Nuclear Power

Chris Heine, Craig Helfer, Dan Conant, Seth Adams

Nuclear Power: An Introduction

The history of nuclear power dates back to the beginning of understanding atomic structure. In ancient Greece, philosophers created the idea that all matter is made up of small particles called atoms. The word atom is derived from the Greek word, atomos, which means indivisible. Over the next few centuries, scientists understanding of atomic structure grew with increased experiements. Physicist Ernest Rutherford is often considered the father of nuclear science because of his contributions to the knowledge of atomic structure. In 1904 Rutherford wrote that if the energy released from atomic decay could ever be harnessed, it would be able to produce a lot of energy. A year later, Albert Einstein developed one of his most famous theories, E=mc^2. Later, in the 1930’s, physicists Enrico Fermi, Otto Hahn, and Fritz Strassman all bombarded uranium with neutrons, and found some unexpected results. The resulting elements from this reaction were lighter than Uranium, and some mass was missing from the reaction. Another physicist Lise Meitner was contacted, and Meitner applied Einstein’s theory to the reaction to account for the lost mass, which was converted to energy. It was not until 1942 when the first nuclear reaction could be sustained. A group of scientists met at the University of Chicago to create the world’s first nuclear reactor. These scientists were able to have the uranium achieve critical mass and sustain a nuclear fission reaction. During this time WWII was raging on worldwide, and the early atomic research was focused on developing nuclear weapons under the Manhattan Project.

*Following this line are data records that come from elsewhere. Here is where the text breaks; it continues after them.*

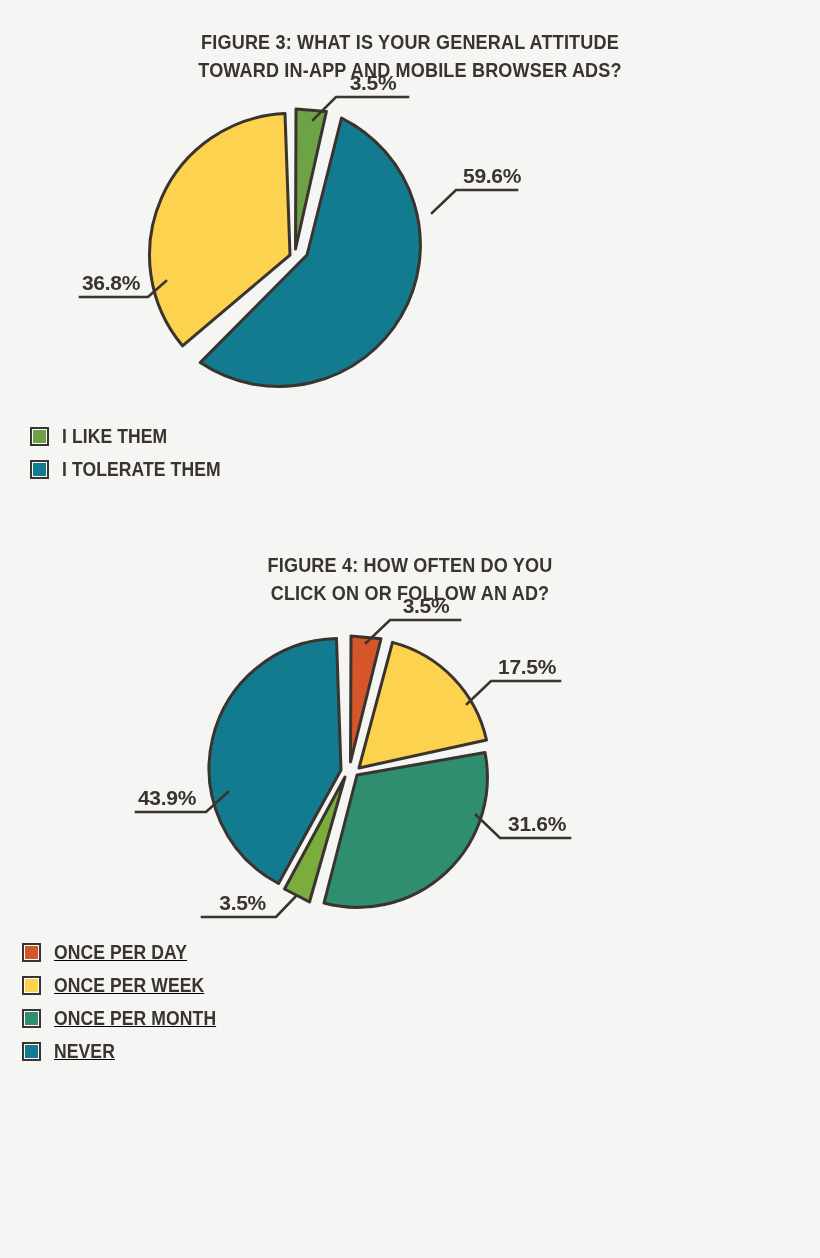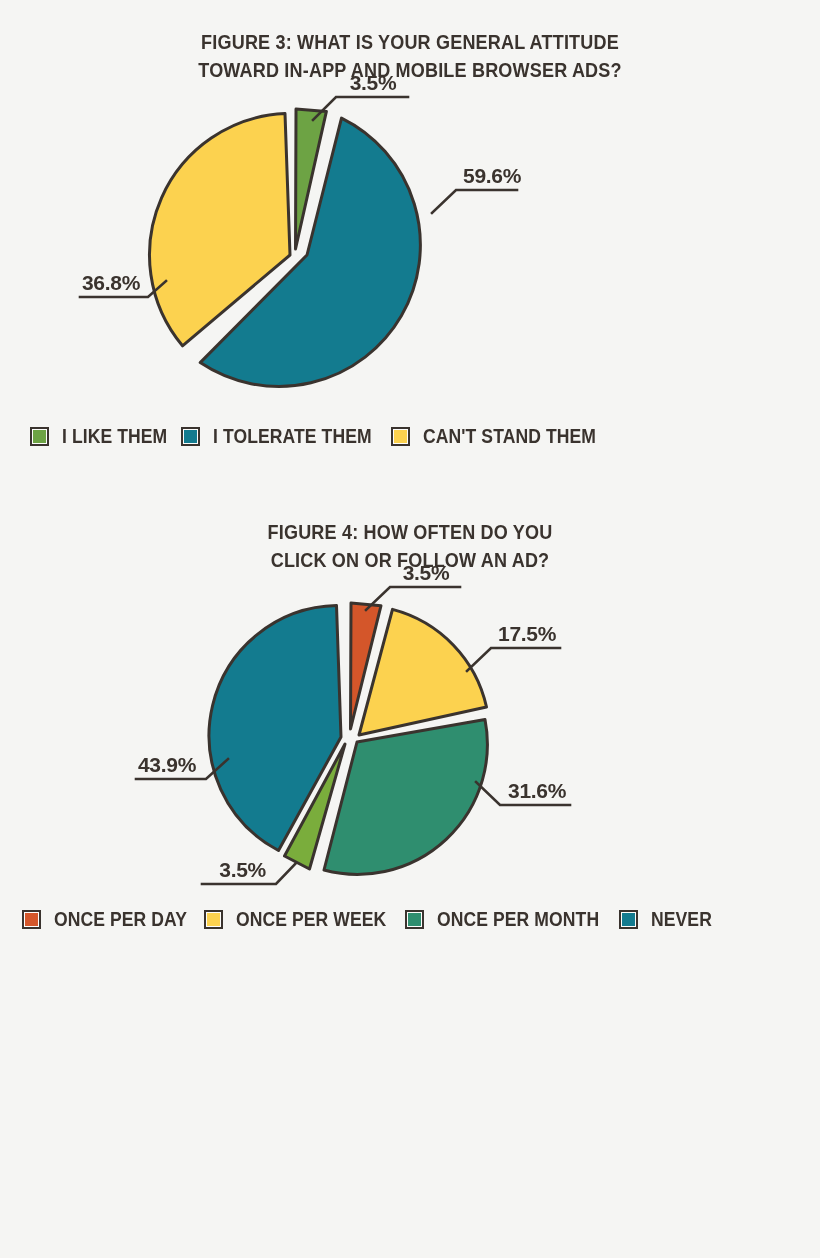"I LIKE THEM" .legend { flex-direction: row -> column }
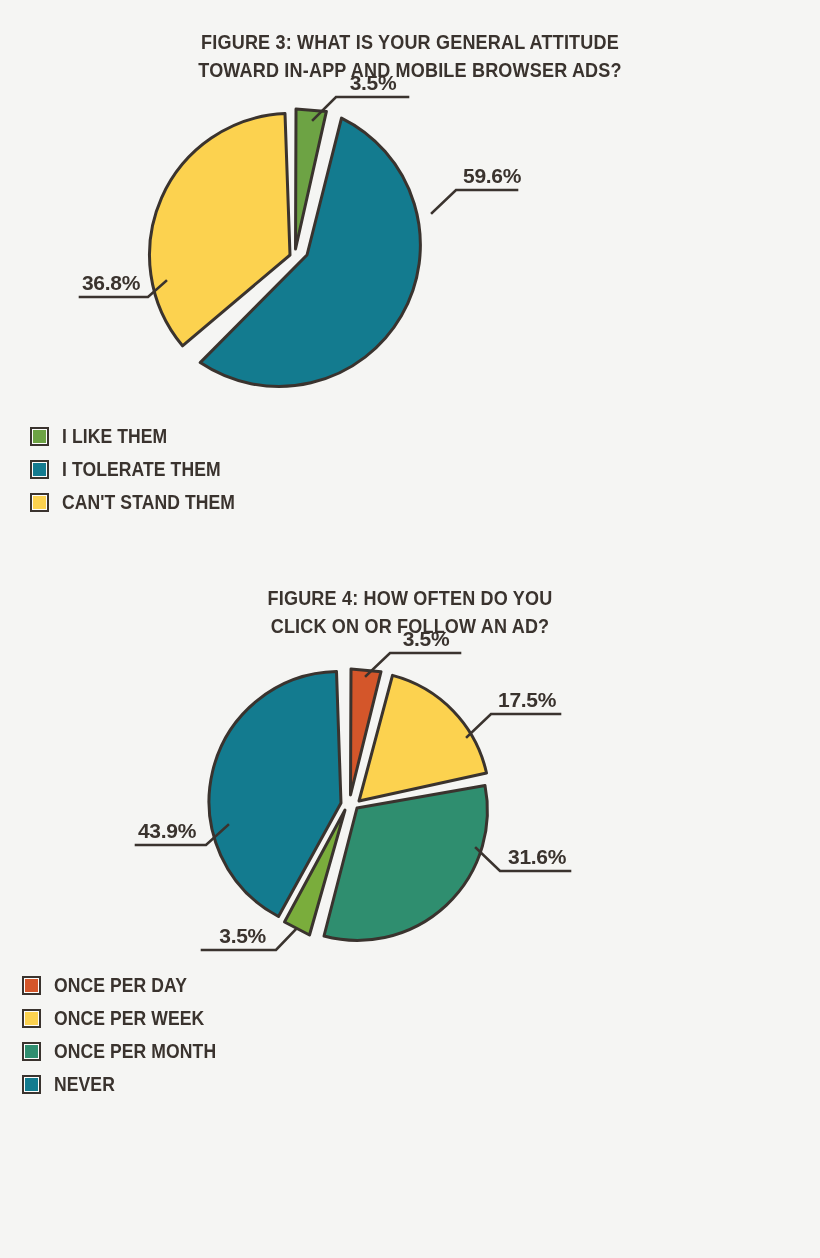"CAN'T STAND THEM" div.legend-row { html: <div> <span> <i></i> </span> <span>CAN'T STAND THEM</span> </div> -> none }
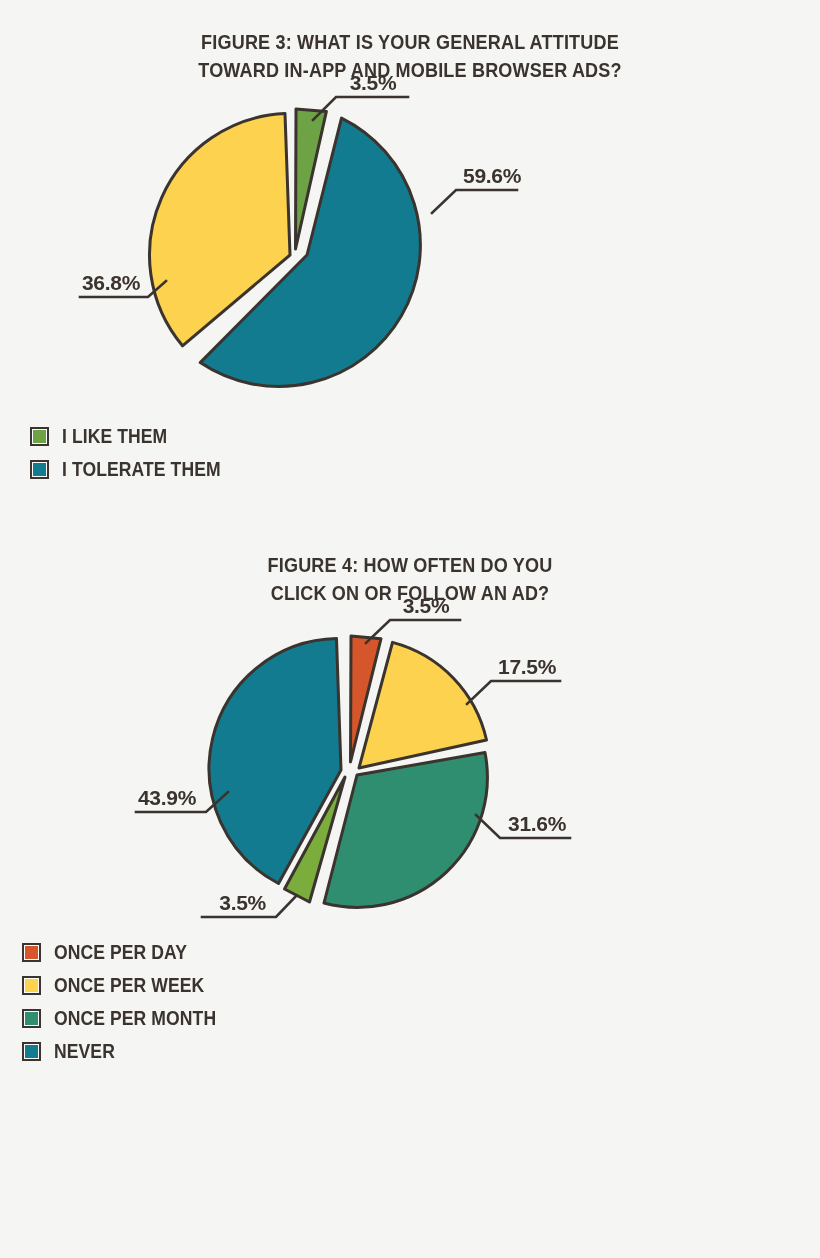"ONCE PER DAY" div.legend { text-decoration: none -> underline }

After the war, the U.S. government wanted to encourage the development of nuclear energy for peaceful purposes. The U.S. government created the Atomic Energy Commission in 1946, which then created the 1954 Atomic Energy Act. This act provided for the rapid declassification of U.S. nuclear reactor technology. This was to encourage nuclear energy development by the private sector. The U.S.’s free-market and capitalist ideals led to the development of hundreds of nuclear plants, none of which are standardized or uniform. This is considered to be one of the downfalls of the nuclear industry in the U.S. today.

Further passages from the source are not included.